— WORK REQUEST —
Where an entry contains an image, skip the image and print the rest exactly.
==========
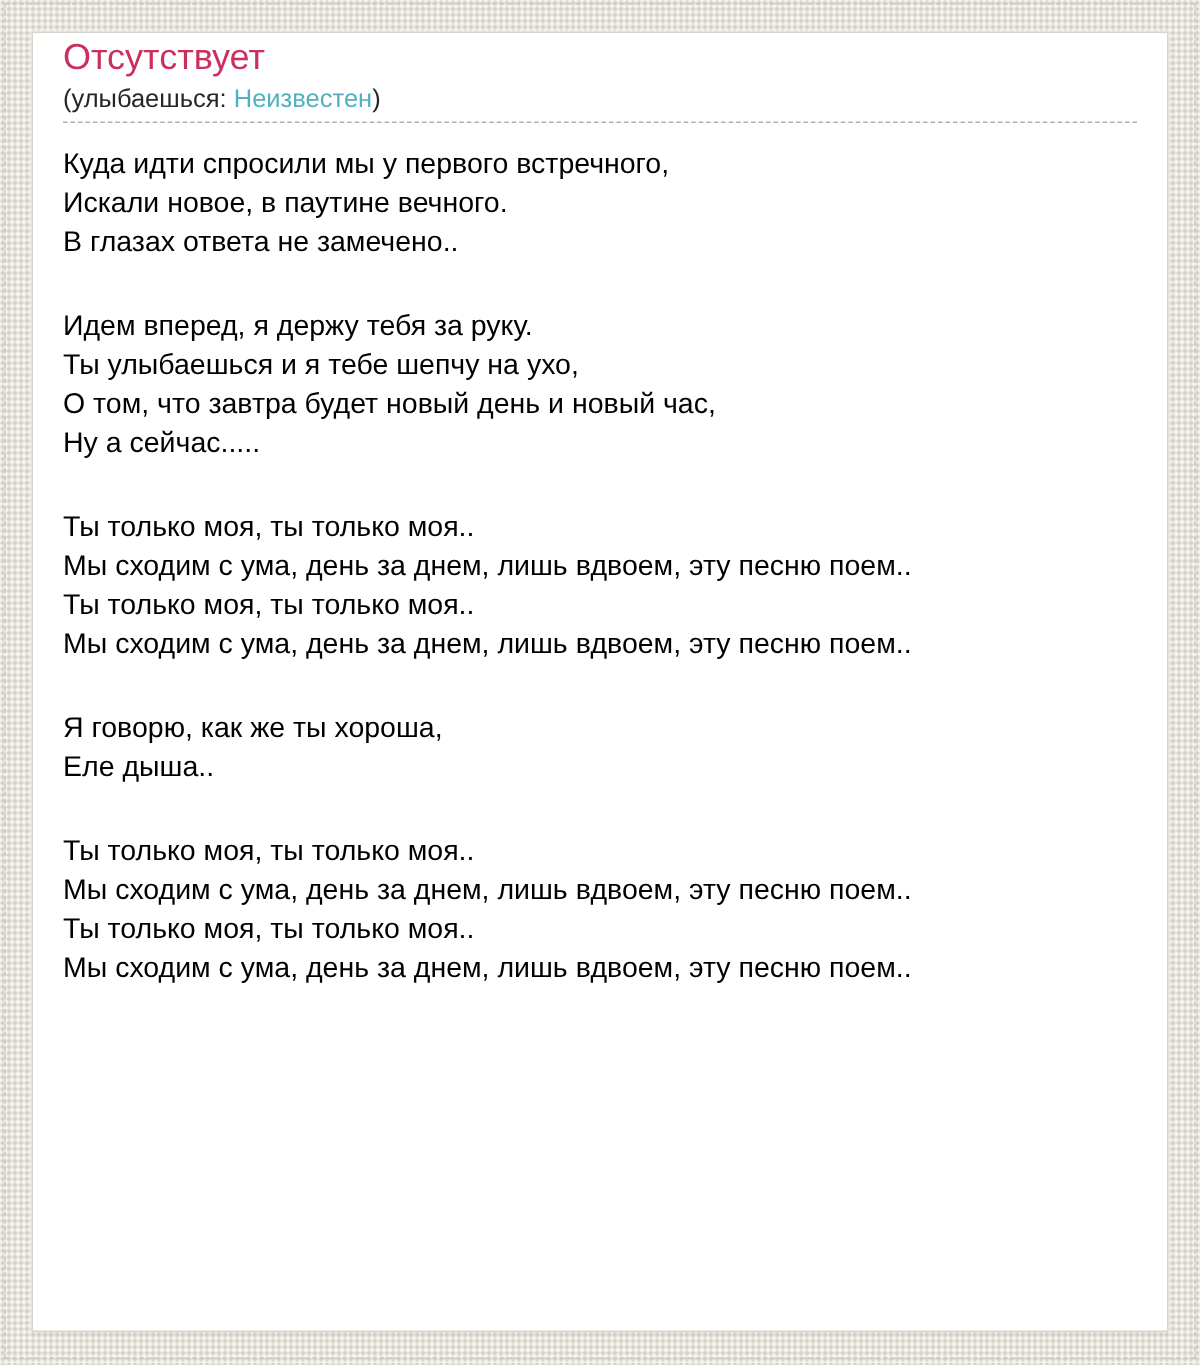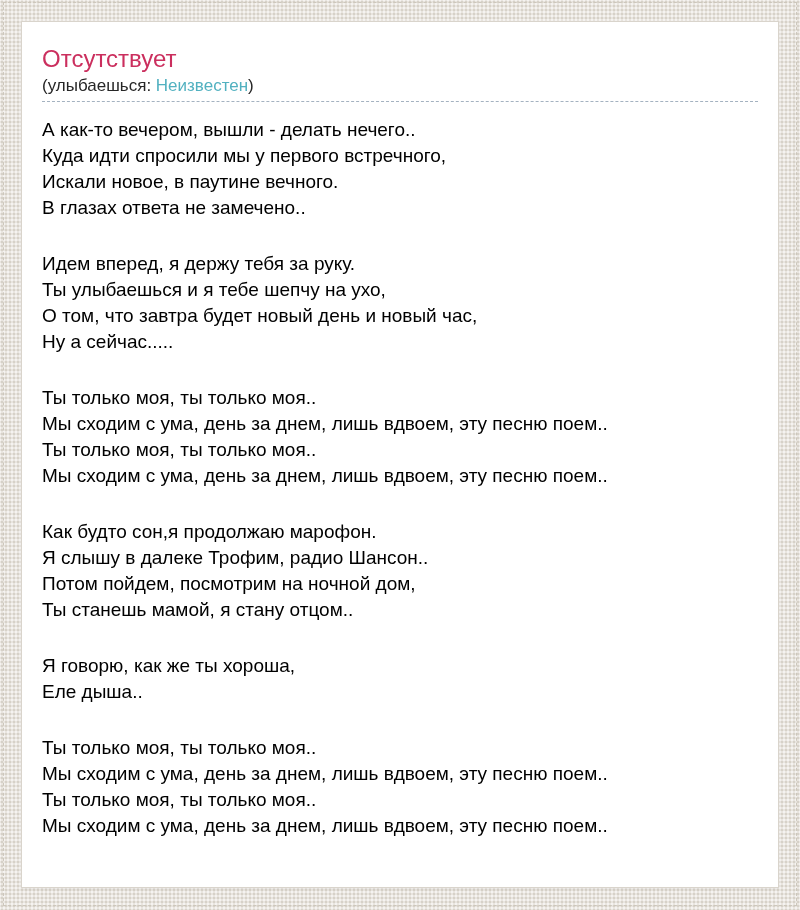--- a/index.html
+++ b/index.html
@@ -41,7 +41,7 @@
     background:var(--card-bg);
     border:1px solid var(--card-border);
     box-shadow:0 1px 3px rgba(0,0,0,0.06);
-    padding:24px 20px 0 20px;
+    padding:4px 20px 0 20px;
   }
   .song-title{
     margin:0;

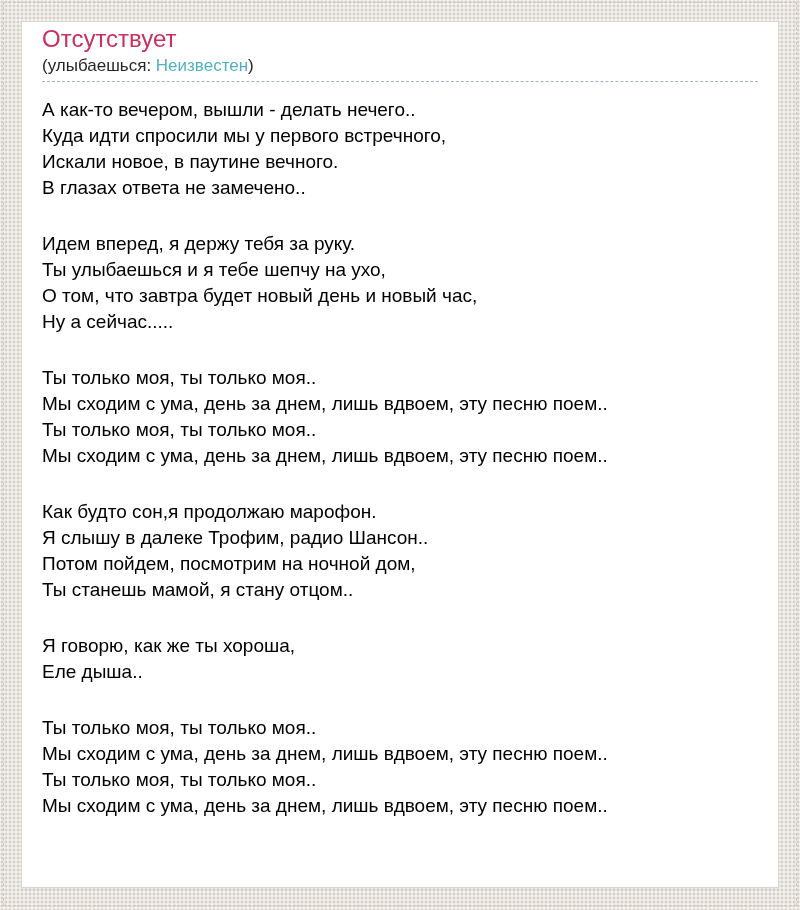--- a/index.html
+++ b/index.html
@@ -84,7 +84,6 @@
 
   <div class="lyrics">
     <div class="stanza">
-      <div>А как-то вечером, вышли - делать нечего..</div>
       <div>Куда идти спросили мы у первого встречного,</div>
       <div>Искали новое, в паутине вечного.</div>
       <div>В глазах ответа не замечено..</div>

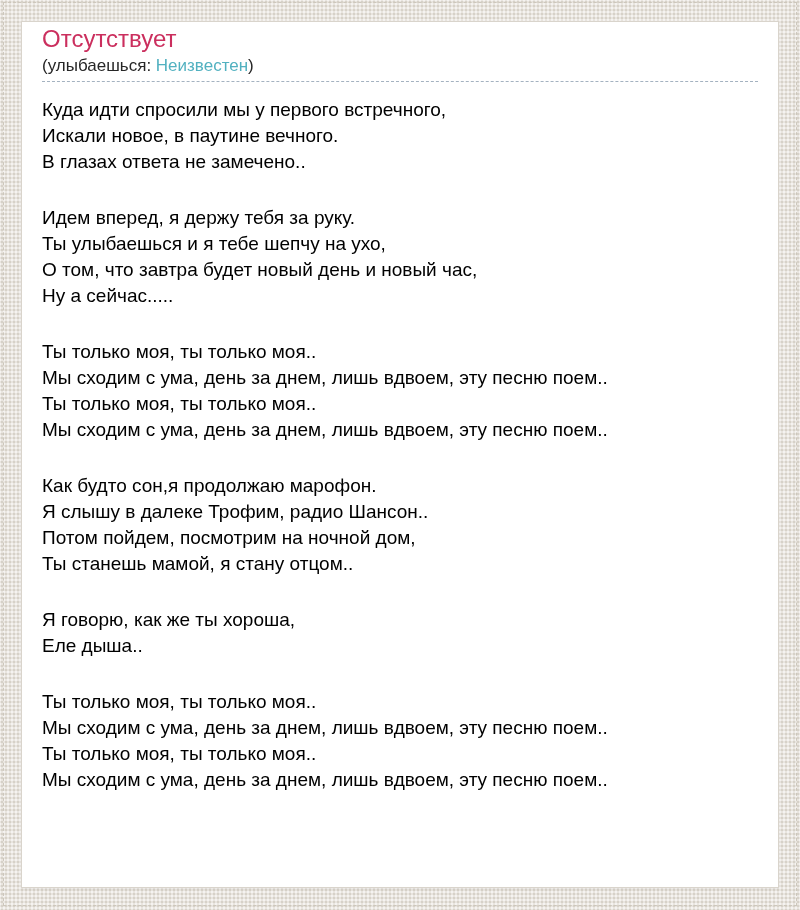--- a/index.html
+++ b/index.html
@@ -101,12 +101,6 @@
       <div>Мы сходим с ума, день за днем, лишь вдвоем, эту песню поем..</div>
     </div>
     <div class="stanza">
-      <div>Как будто сон,я продолжаю марофон.</div>
-      <div>Я слышу в далеке Трофим, радио Шансон..</div>
-      <div>Потом пойдем, посмотрим на ночной дом,</div>
-      <div>Ты станешь мамой, я стану отцом..</div>
-    </div>
-    <div class="stanza">
       <div>Я говорю, как же ты хороша,</div>
       <div>Еле дыша..</div>
     </div>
==========
— SOLUTION FOR THIS PROBLEM —
--- a/index.html
+++ b/index.html
@@ -41,7 +41,7 @@
     background:var(--card-bg);
     border:1px solid var(--card-border);
     box-shadow:0 1px 3px rgba(0,0,0,0.06);
-    padding:24px 20px 0 20px;
+    padding:4px 20px 0 20px;
   }
   .song-title{
     margin:0;

--- a/index.html
+++ b/index.html
@@ -84,7 +84,6 @@
 
   <div class="lyrics">
     <div class="stanza">
-      <div>А как-то вечером, вышли - делать нечего..</div>
       <div>Куда идти спросили мы у первого встречного,</div>
       <div>Искали новое, в паутине вечного.</div>
       <div>В глазах ответа не замечено..</div>

--- a/index.html
+++ b/index.html
@@ -101,12 +101,6 @@
       <div>Мы сходим с ума, день за днем, лишь вдвоем, эту песню поем..</div>
     </div>
     <div class="stanza">
-      <div>Как будто сон,я продолжаю марофон.</div>
-      <div>Я слышу в далеке Трофим, радио Шансон..</div>
-      <div>Потом пойдем, посмотрим на ночной дом,</div>
-      <div>Ты станешь мамой, я стану отцом..</div>
-    </div>
-    <div class="stanza">
       <div>Я говорю, как же ты хороша,</div>
       <div>Еле дыша..</div>
     </div>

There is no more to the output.